The BEST part of the interview, though, was when I asked her why she wanted to work at our organization. She said, "because I like animals." I just laughed. Sorry, I had to. Really? Are you gonna like them when they piss on you? When you are cleaning out shitty kennels? When they chew on your flip flop? Ha. I don't think so. It's like when I worked in PR and we asked people why they wanted to be in PR and they said "because I like people." Wrong. PR has almost as much to do with people as an animal welfare organization has to do with animals. People come in there thinking they are gonna be cuddling puppies and kitties all day. Riiiiiight. Not gonna happen.

Speaking of puppies, the Charlester almost wound up in a Chinese restaurant today as the daily special. He about pushed me over my limit when he purposefully shredded his nice, plush bed. Guess what? His little arse slept on the cold, hard concrete of my office floor this afternoon. Mom wins.

Well, I am off to bed--still recovering from the weekend. Looking forward to my vacay and birthday next week. Whee. XO, B.

9 comments:

Little Miss Sunshine State said...

Nobody knows how to dress for a job hunt anymore. We have young people coming in for an application at a SHOWER GEL store and they look like they haven't had a bath in a week. If they have a face full of piercings I put the application on the bottom of the pile.

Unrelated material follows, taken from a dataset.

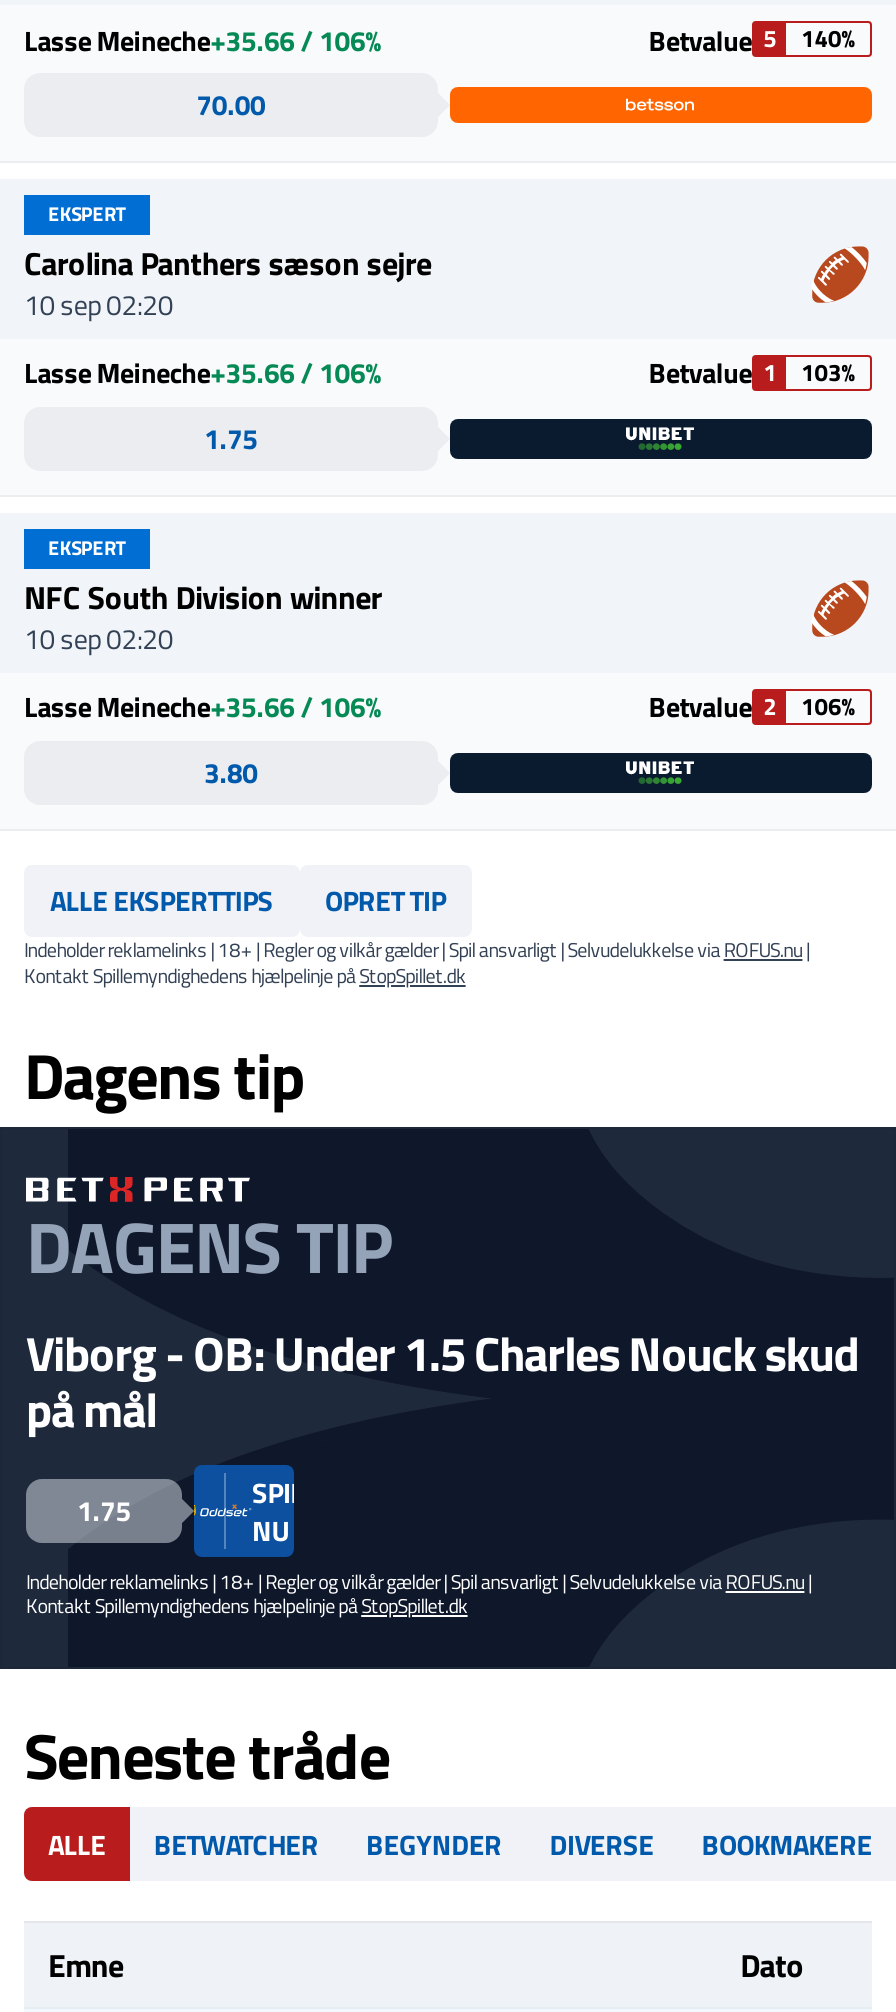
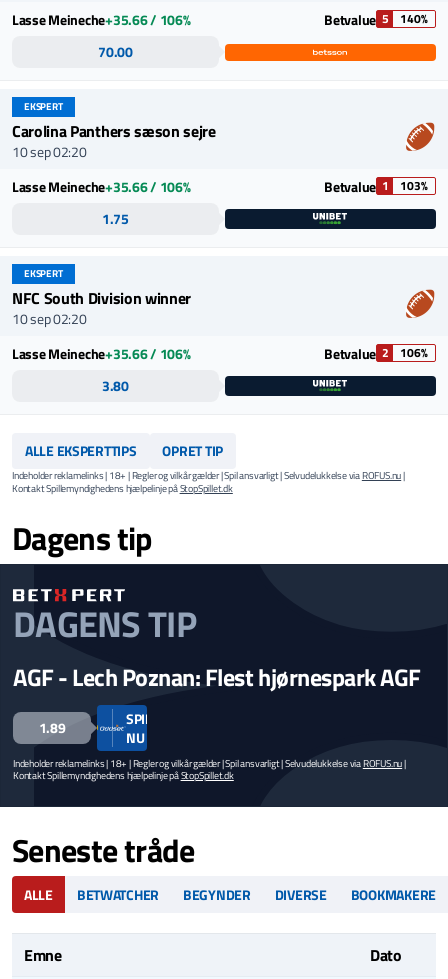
- Viborg - OB: Under 1.5 Charles Nouck skud
- på mål
+ AGF - Lech Poznan: Flest hjørnespark AGF

- 1.75
+ 1.89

I also lose it with the whiners at work. If they don't want to do the job there is a pile of 200 applications from people who do want the job.

Jeff said...

I feel you sista. Rookie nursing students think nursing is just holding hands and smiling like the Johnson and Johnson's commercials. WRONG.

Elisabeth said...

Sounds like things are looking up! Hope you have a great week off - we're heading out, too! Can't wait for the sand, salt & surf!

bunny said...

LMSS, my boss is "old school"...no showing piercings (except ears) or tats. No low-cut or low-hanging clothes. I love it.

Jeff, That's the freakin' funniest thing I've read in a while..."like a J&J commercial"...snort!

E, wish we were going to the beach but just taking care of business around the house. Maybe in October...

Bo said...

Everyone likes animals...until they have to clean up poop!

robertga99 said...

He's a PUPPY! Get him off the cold, hard concrete and bring him to Uncle Bob's

bunny said...

Exactly, Bo.

Bobs, you can come get him. Anytime.

Fannie said...

My 18 yo is out interviewing. IN A SUIT FOR THE LUVA GOD! Food service, retail, no matter. Dress nicely!

bunny said...

Amen and thank you, Fannie, for raisin' your child right.